*About this exercise*.
Once the line containing "[532,831,551,848] (A -> [691,552,703,564] A" is found in the records below, return it and each following line exactly, up to and including the line containing "[532,895,581,912] other) ->", and nothing else.

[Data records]
• • • • •
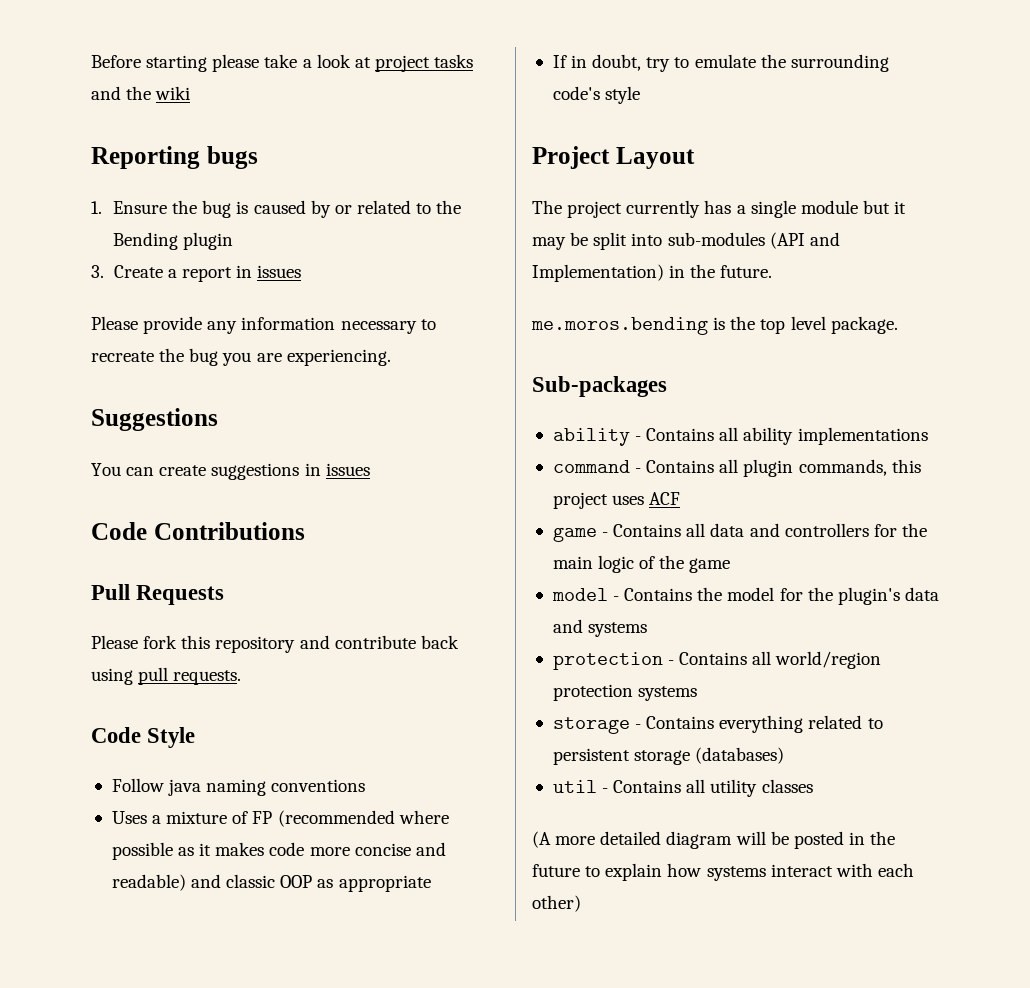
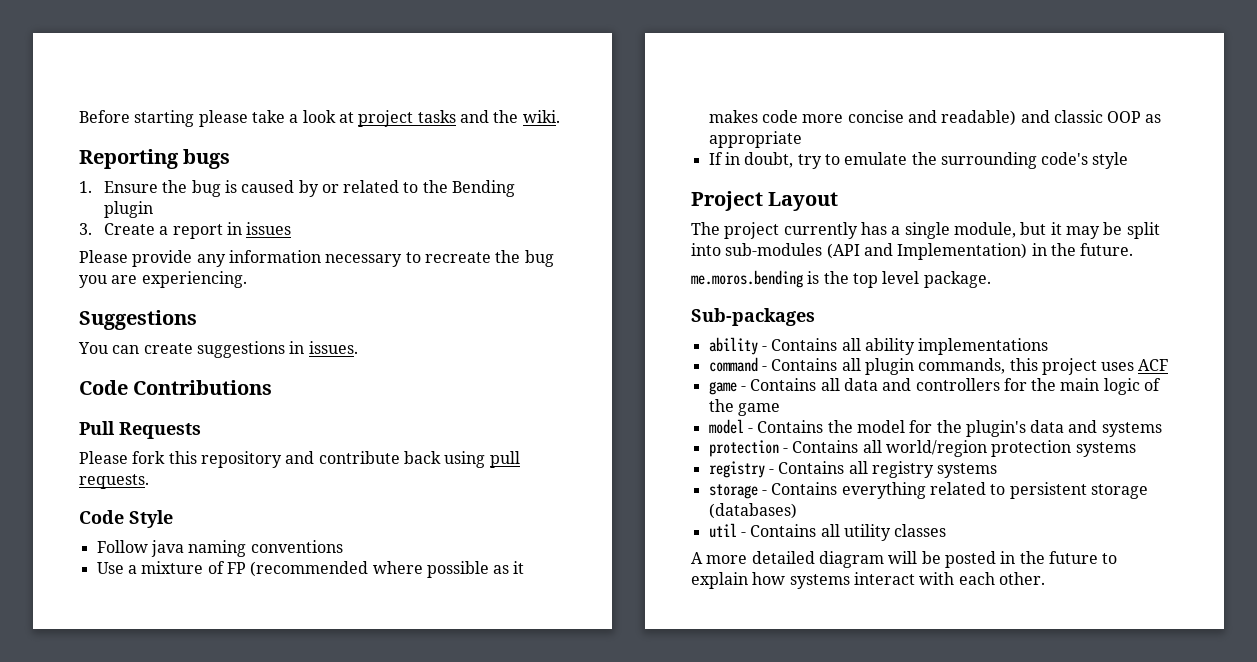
[155,86,191,100] wiki -> [522,110,560,123] wiki.
[325,463,370,476] issues -> [308,341,358,354] issues.
[111,811,147,824] Uses -> [96,562,124,574] Use
[800,200,858,214] module -> [953,222,1016,238] module,
(698, 693) none -> [708,461,998,478] // registry - Contains all registry systems
[532,831,551,848] (A -> [691,552,703,564] A
[532,895,581,912] other) -> [998,572,1045,585] other.

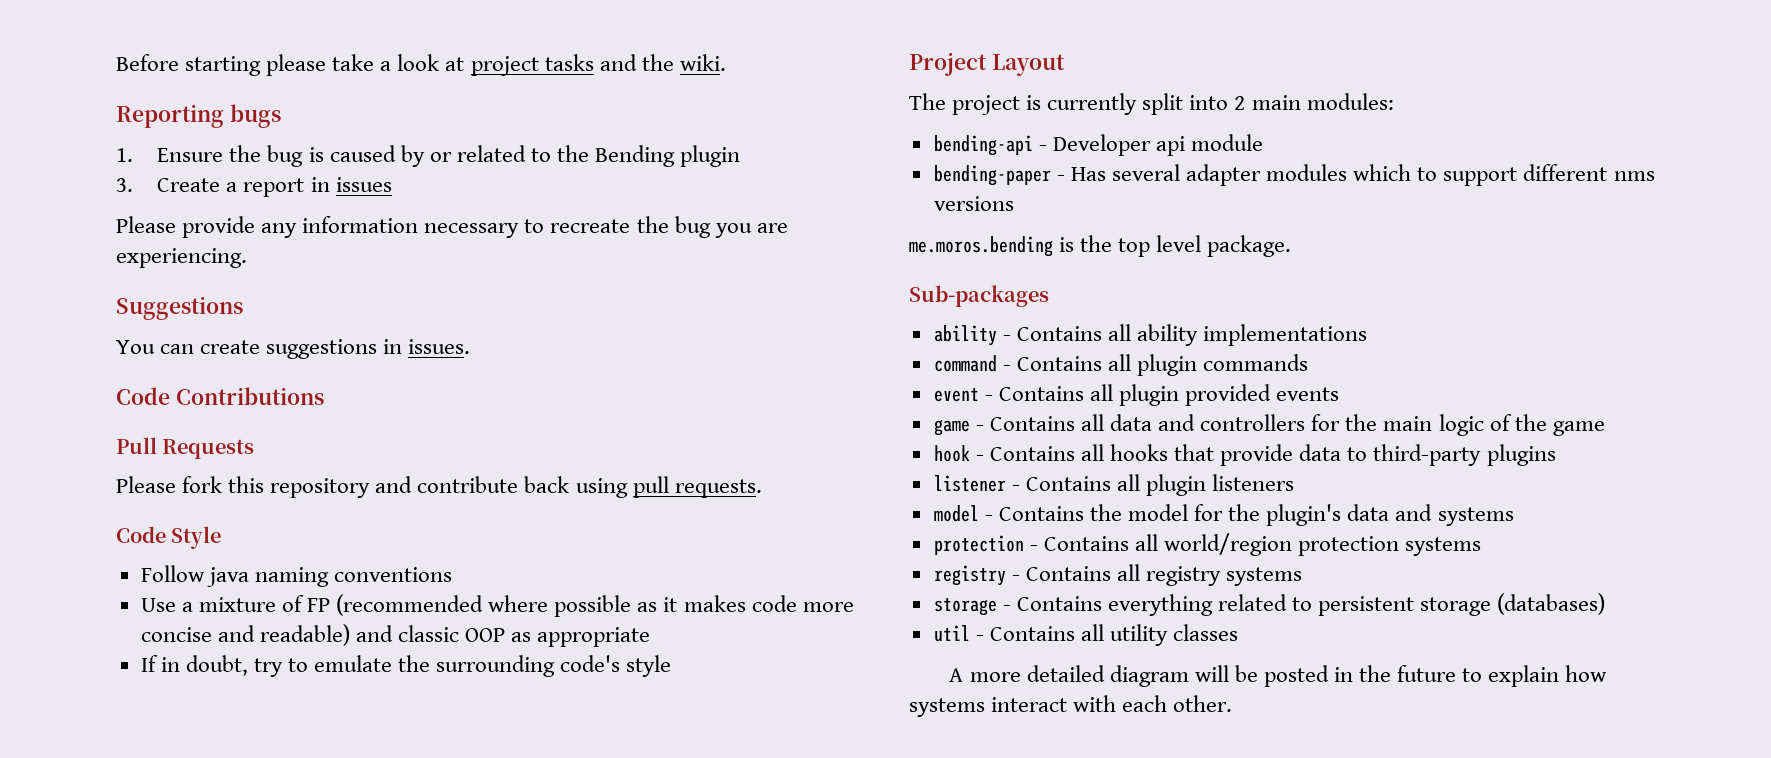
[783,222,1160,239] [691,243,1134,260] currently has a single module, but it may be split into sub-modules (API and Implementation) in the future. -> [1026,93,1394,115] [933,134,1264,156] [933,164,1655,186] [933,196,1014,211] is currently split into 2 main modules: // bending-api - Developer api module // bending-paper - Has several adapter modules which to support different nms versions
[918,358,1169,375] commands, this project uses ACF -> [1203,354,1309,371] [933,384,1340,406] commands // event - Contains all plugin provided events
(780, 409) none -> [933,444,1556,466] [933,474,1295,496] // hook - Contains all hooks that provide data to third-party plugins // listener - Contains all plugin listeners

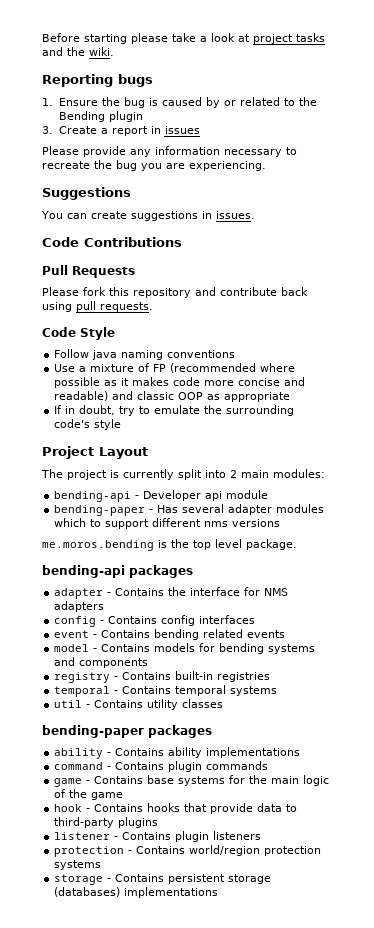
[909,285,1049,307] Sub-packages -> [42,565,193,578] [54,587,289,599] [54,601,105,612] [54,615,256,627] [54,629,286,640] [54,643,316,654] [54,657,149,668] [54,671,271,683] [54,685,278,697] [54,699,224,710] [42,725,212,738] bending-api packages // adapter - Contains the interface for NMS adapters // config - Contains config interfaces // event - Contains bending related events // model - Contains models for bending systems and components // registry - Contains built-in registries // temporal - Contains temporal systems // util - Contains utility classes // bending-paper packages
[1107,324,1131,341] all -> (165, 752) none
[1107,354,1131,371] all -> (165, 766) none
[933,384,1340,406] // event - Contains all plugin provided events -> (269, 765) none
[1080,414,1306,431] all data and controllers -> [147,775,226,786] base systems
[1080,444,1104,461] all -> (144, 808) none
[1116,474,1140,491] all -> (172, 836) none
[933,504,1514,526] // model - Contains the model for the plugin's data and systems -> (262, 835) none
[1134,534,1158,551] all -> (186, 850) none
[933,564,1303,586] // registry - Contains all registry systems -> (102, 865) none
[1107,594,1313,616] everything related to -> (165, 878) none
[933,624,1239,646] [949,665,1608,687] [909,695,1233,717] // util - Contains all utility classes // A more detailed diagram will be posted in the future to explain how systems interact with each other. -> [124,887,219,898] implementations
• • • • •
*Solution for this exercise*.
[532,831,551,848] (A -> [691,552,703,564] A
[532,895,581,912] other) -> [998,572,1045,585] other.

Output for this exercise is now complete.